I am a beginner of both Julia and RL. Now I’m trying to training a Q-based tabular policy with off-policy strategy using ReinforcementLearning.jl
. Let behavior_policy
be a RandomPolicy
(for example) to collect experiences, I want the target_policy
as a QBasedPolicy
to be trained. I wrote the following code:
target_policy = QBasedPolicy(
learner = MonteCarloLearner(;
approximator=TabularQApproximator(
;n_state = length(state_space(wrapped_env)),
n_action = length(action_space(wrapped_env)),
opt = InvDecay(1)
)
),
explorer = EpsilonGreedyExplorer(0)
)
behavior_policy = RandomPolicy(action_space(wrapped_env))

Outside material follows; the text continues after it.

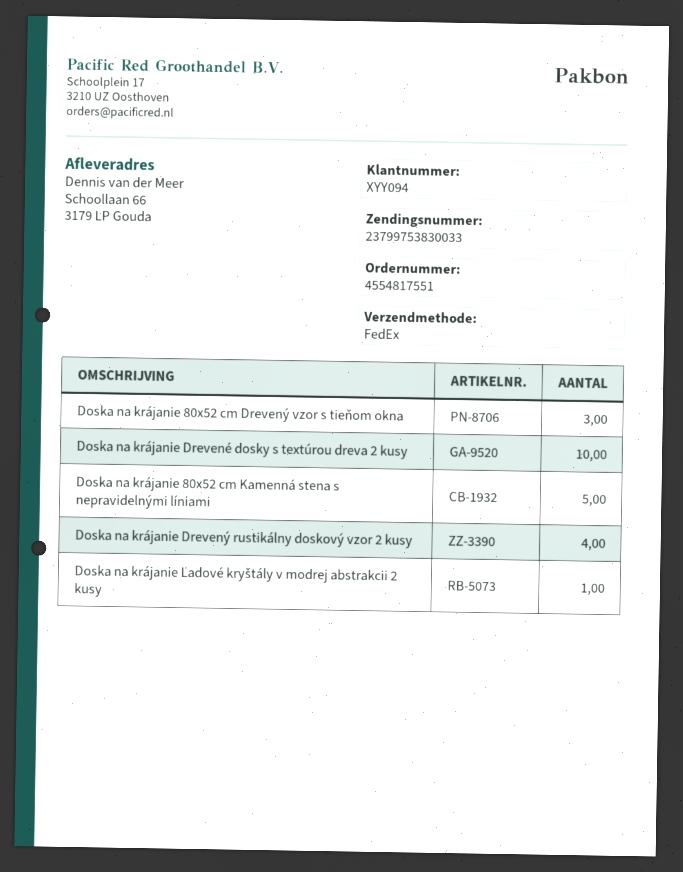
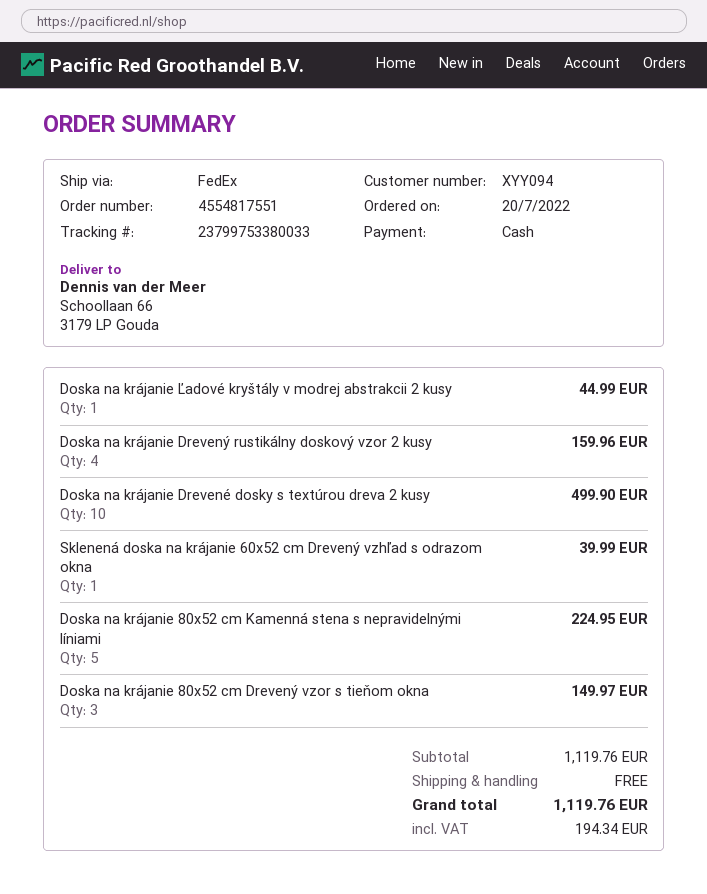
tracking number: 23799753830033 -> 23799753380033
Sklenená doska na krájanie 60x52 cm Drevený vzhľad s odrazom okna: none -> 1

p = OffPolicy(target_policy, behavior_policy)
agent = Agent(
policy = p,
trajectory = VectorSARTTrajectory()
)
hook = TotalRewardPerEpisode()
run(
agent,
wrapped_env,
StopAfterEpisode(100),
hook
)
But it didn’t work as the p.π_target.learner.approximator.table
still being all zero.
Is there anyone who can tell me where the problem lies? Do I take wrong understandings on off-policy reinforcement learning, or not properly use the OffPolicy
method?
Thanks!